Für jedes Töpfchen ein Deckelchen?

Der Zieglerdeckel vom „Langen Hof“ in Lüneburg

In der Verfüllung einer Backsteinkloake des 16./17. Jahrhunderts vom sogenannten „Langen Hof“ im Westen der Altstadt von Lüneburg konnte neben tausenden Keramikscherben auch ein nahezu komplett erhaltener Zieglerdeckel geborgen werden. Es handelt sich hierbei um ein besonders aufwendig verziertes Exemplar, dessen etwas mehr als zehn Zentimeter große Schauseite mit einem feinen Muster versehen worden ist. Zu erkennen sind mehrere Bildfelder, die mit runden Zirkelschlägen voneinander getrennt wurden. Gehalten wurde der Deckel an einem dicken Knauf.

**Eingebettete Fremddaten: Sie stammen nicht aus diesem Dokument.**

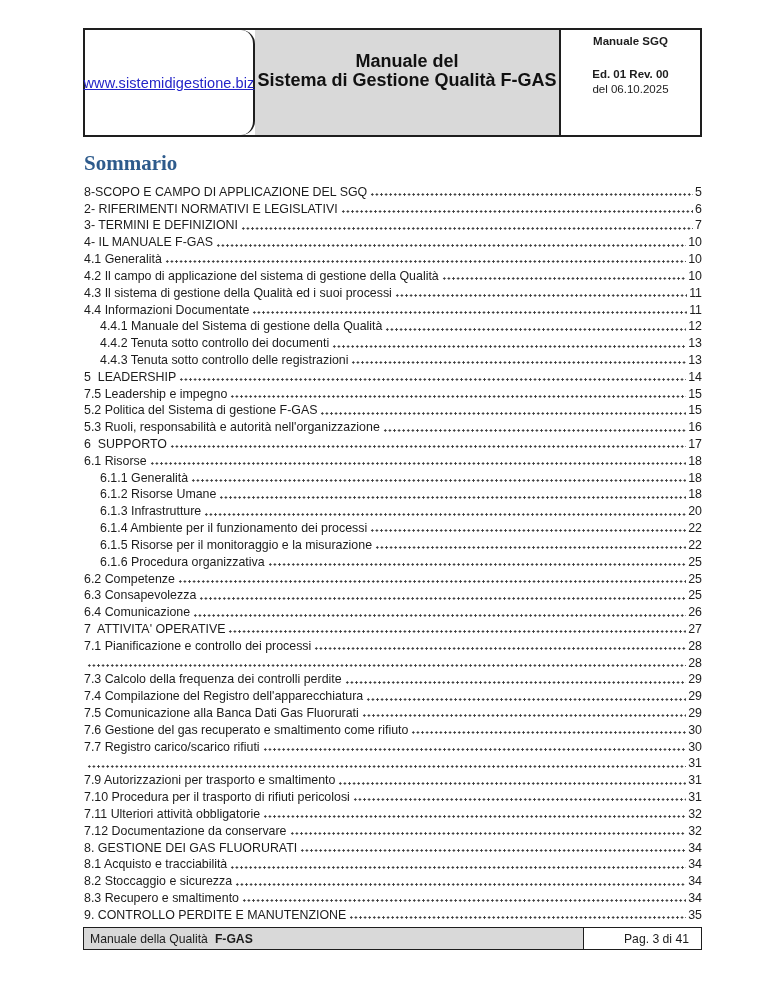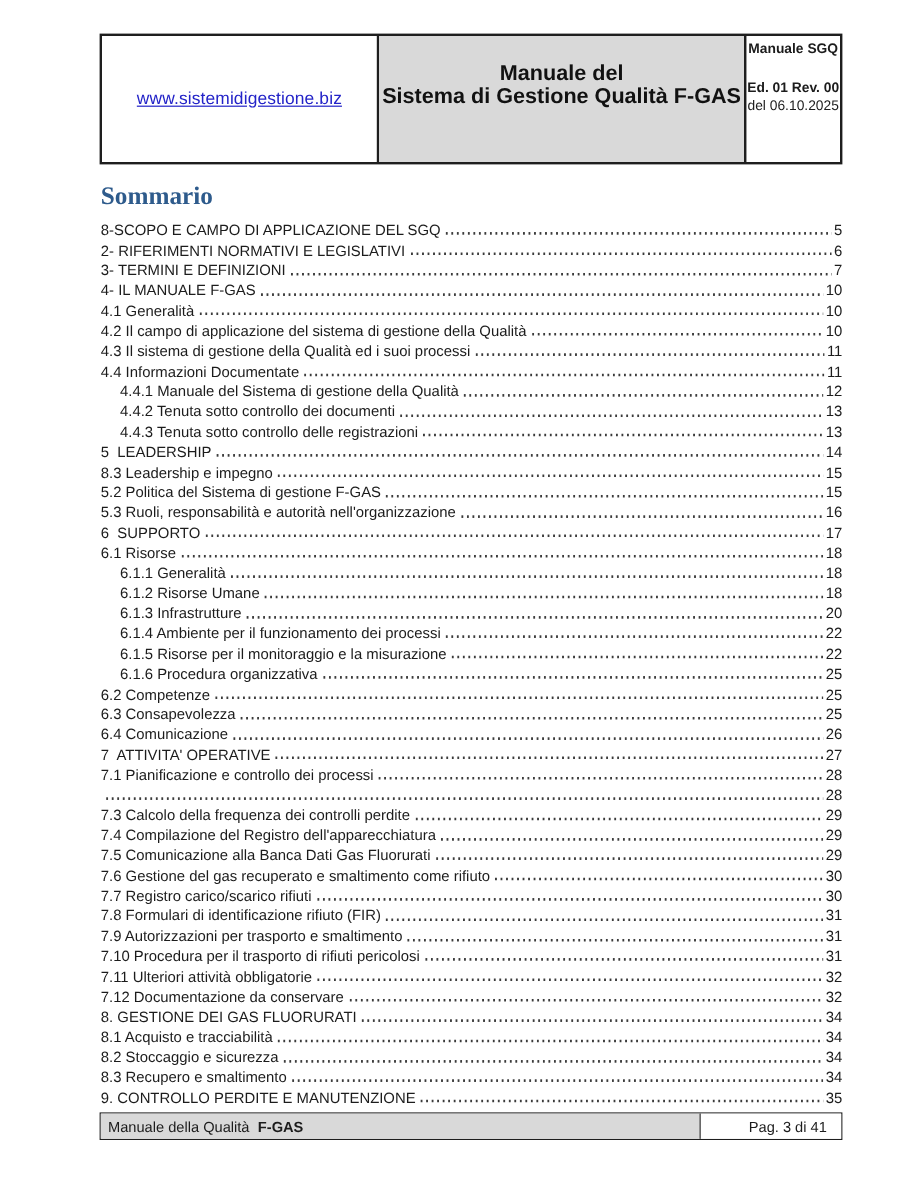"www.sistemidigestione.biz" .hcell.left { border-radius: none -> 14px; width: 231px -> 170px }
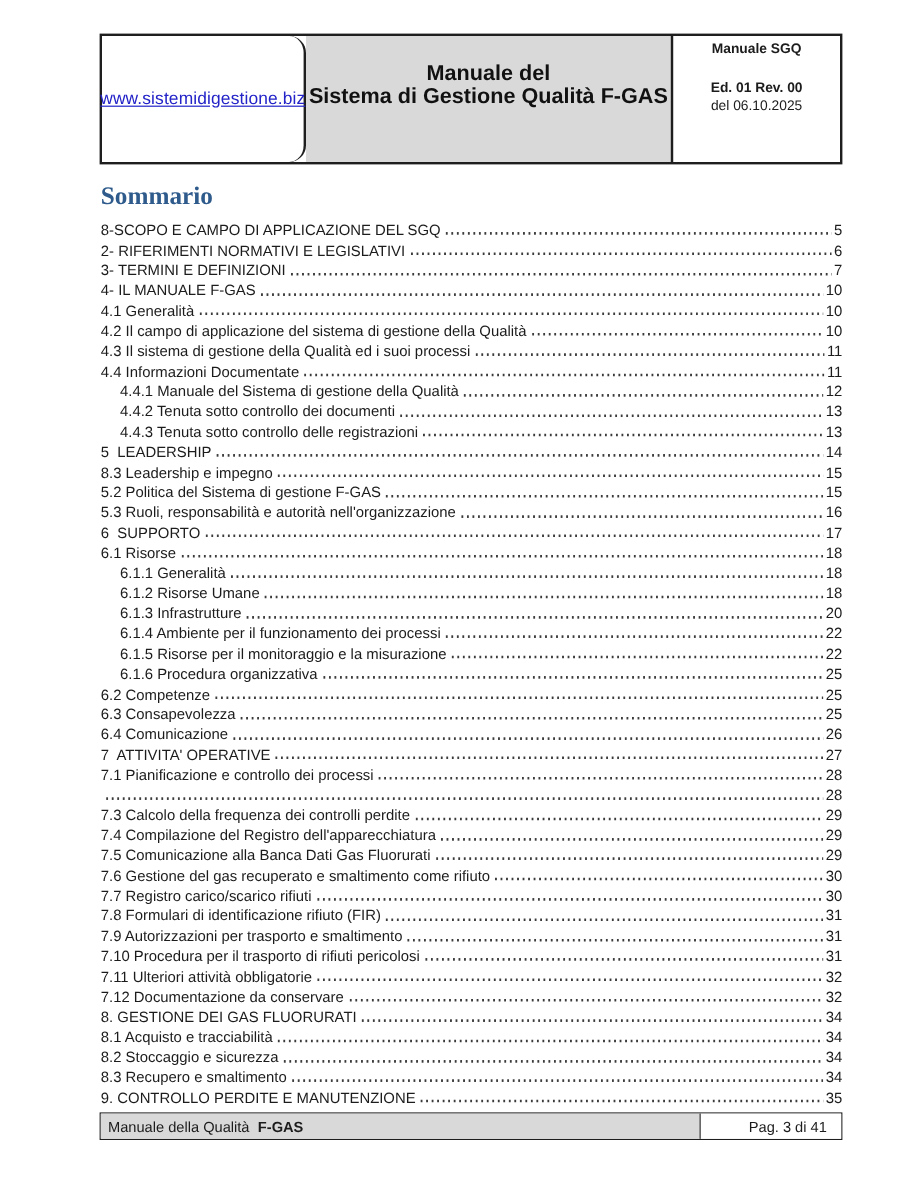"8.3 Leadership e impegno" span.toc-label { text: 8.3 -> 7.5 }
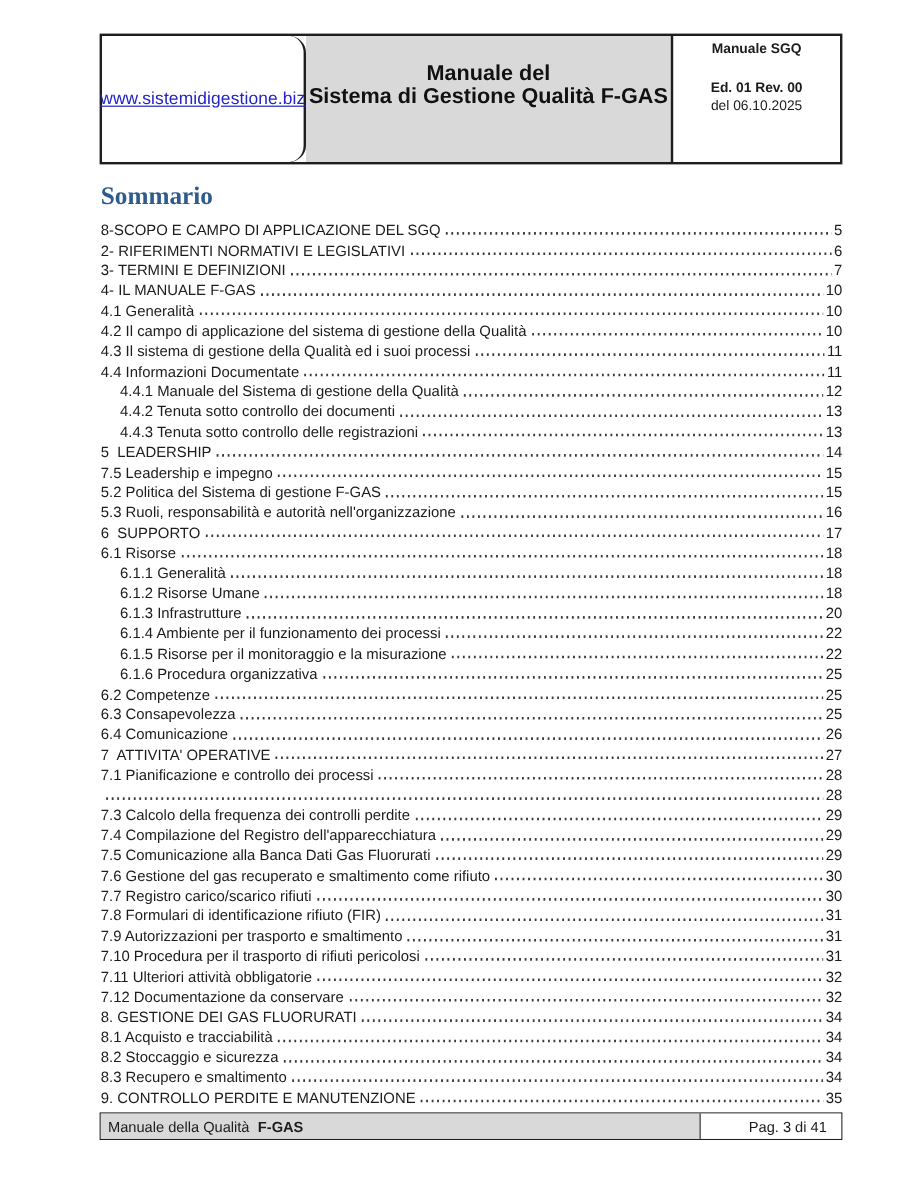"7.8 Formulari di identificazione rifiuto" span.toc-label { html: <span>7.8 Formulari di identificazione rifiuto (FIR)</span> -> none }
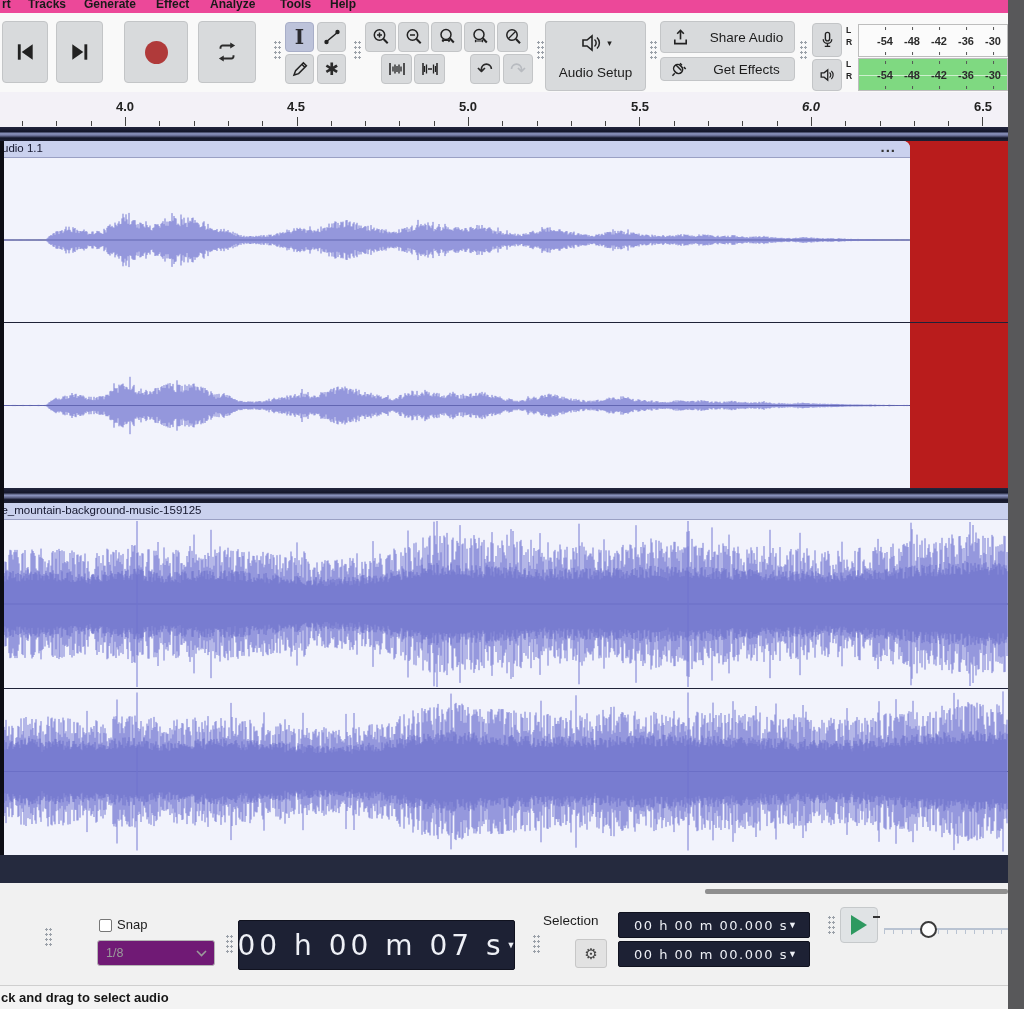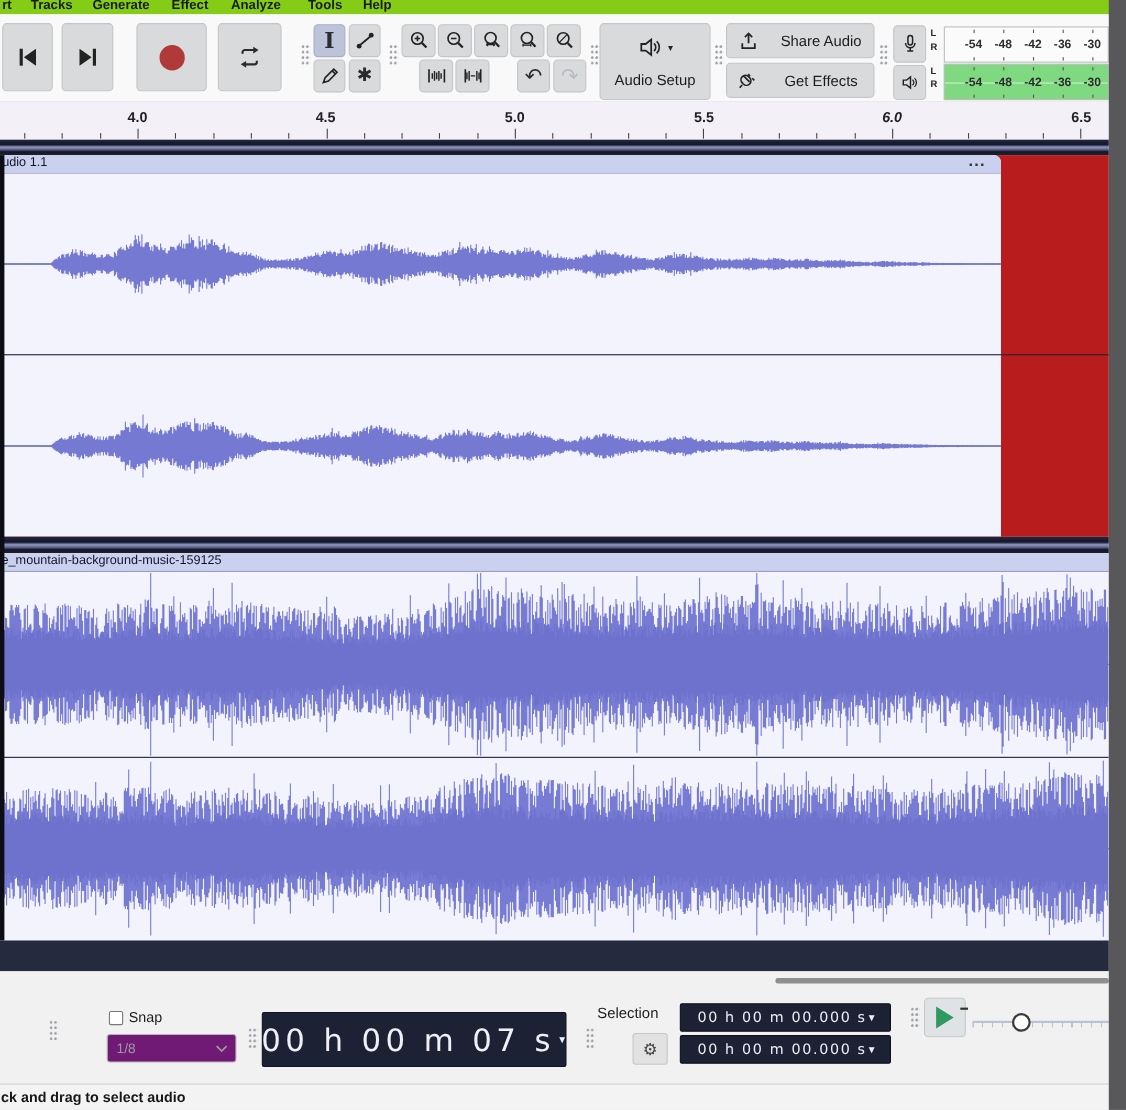"rt" .menubar { background: #84cc16 -> #ec4899 }
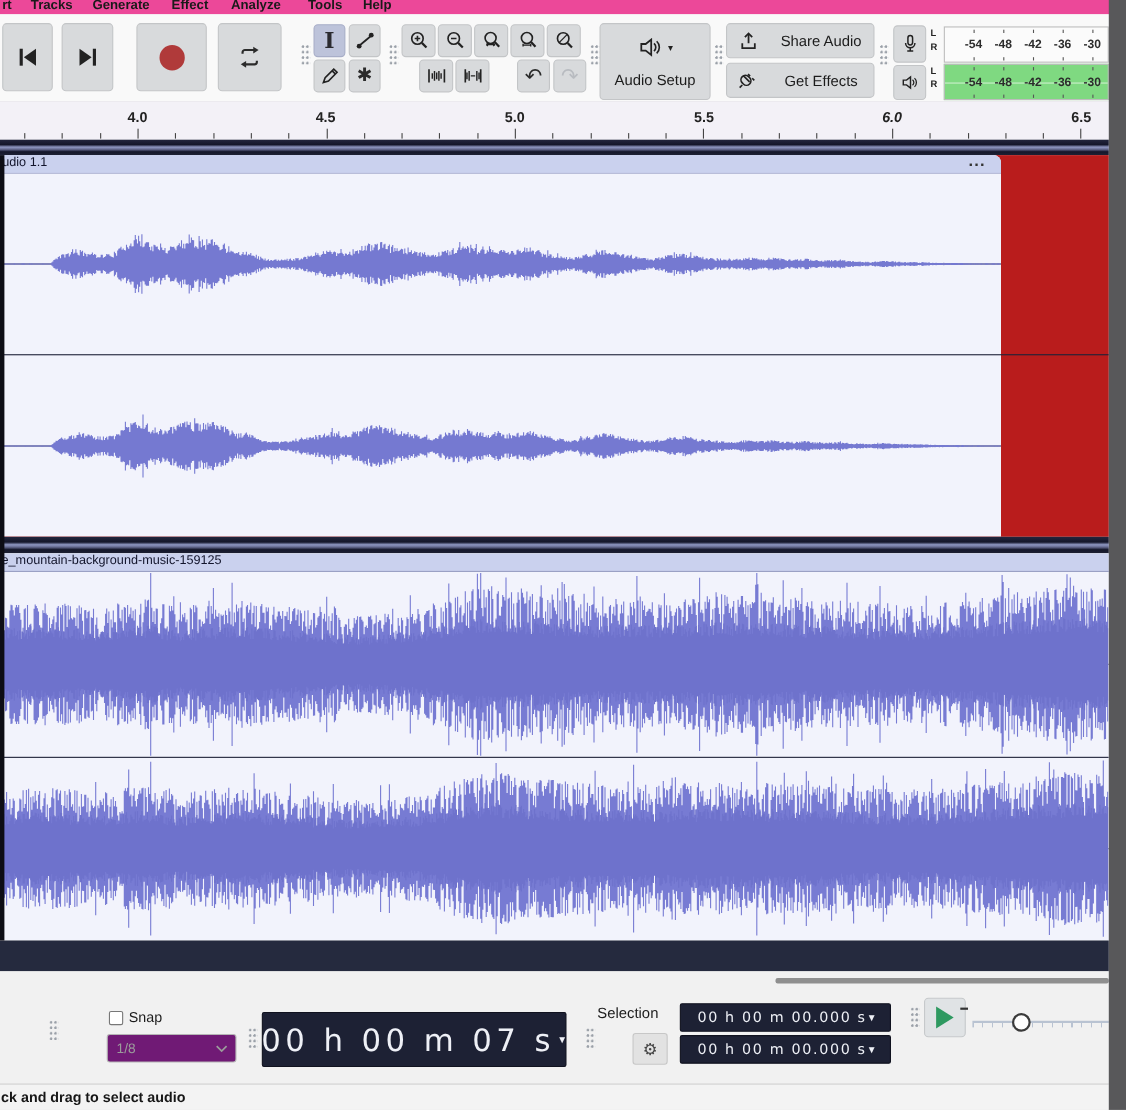"Get Effects" #btn-geteffects { height: 32px -> 24px }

Mit dem hier vorgestellten Stück vergleichbare Zieglerdeckel wurden überregional bereits seit dem 13./14. Jahrhundert in Ziegeleien hergestellt. Für die vorrangig auf die Produktion von großen Mengen an Baustoffen – insbesondere zahlreiche Formen von Backsteinen – spezialisierten Ziegeleien waren die kleinen Deckel hierbei sicher nur ein Nebenprodukt. Es ist daher auffällig, dass die uns aus Lüneburg bekannten Zieglerdeckel sehr individuell gestaltet sind. Offensichtlich war die Verzierung dieser kleinen Kunstwerke eine gern genutzte Abwechslung vom ansonsten eher eintönigen Arbeitsleben der in den Ziegeleien beschäftigten Personen.

Zieglerdeckel
Zieglerdeckel vom „Langen Hof“ in Lüneburg (Foto: Museum Lüneburg)

Doch wozu wurden die aufwendig verzierten Zieglerdeckel verwendet? Mit dieser Frage hat sich die archäologische Forschung bereits häufig beschäftigt. Zunächst wurde dabei an die in vornehmen Haushalten häufig vorkommenden Warmluftheizungen gedacht. Die Zieglerdeckel könnten als Verschluss für die runden Öffnungen, unter denen sich die Kanäle der Warmluftheizungen befanden, gedient haben. Hierbei ist jedoch zu beachten, dass ein Großteil der derzeit bekannten Heizungsöffnungen für Zieglerdeckel deutlich zu klein wäre. Hinzu kommt, dass die charakteristischen großen Knäufe der Zieglerdeckel eine ständige Stolpergefahr darstellen würden. So ist es wenig verwunderlich, dass etwa die in der Gerichtslaube des Lüneburger Rathauses vor den Sitzbänken eingebaute Warmluftheizung über ebenerdig abschließende Verschlüsse aus Bronze verfügt.

Unabhängig von der ehemaligen Nutzung des Lüneburger Zieglerdeckels ist hier ein schönes Stück Alltagsgeschichte der frühen Neuzeit in die Kloake gefallen!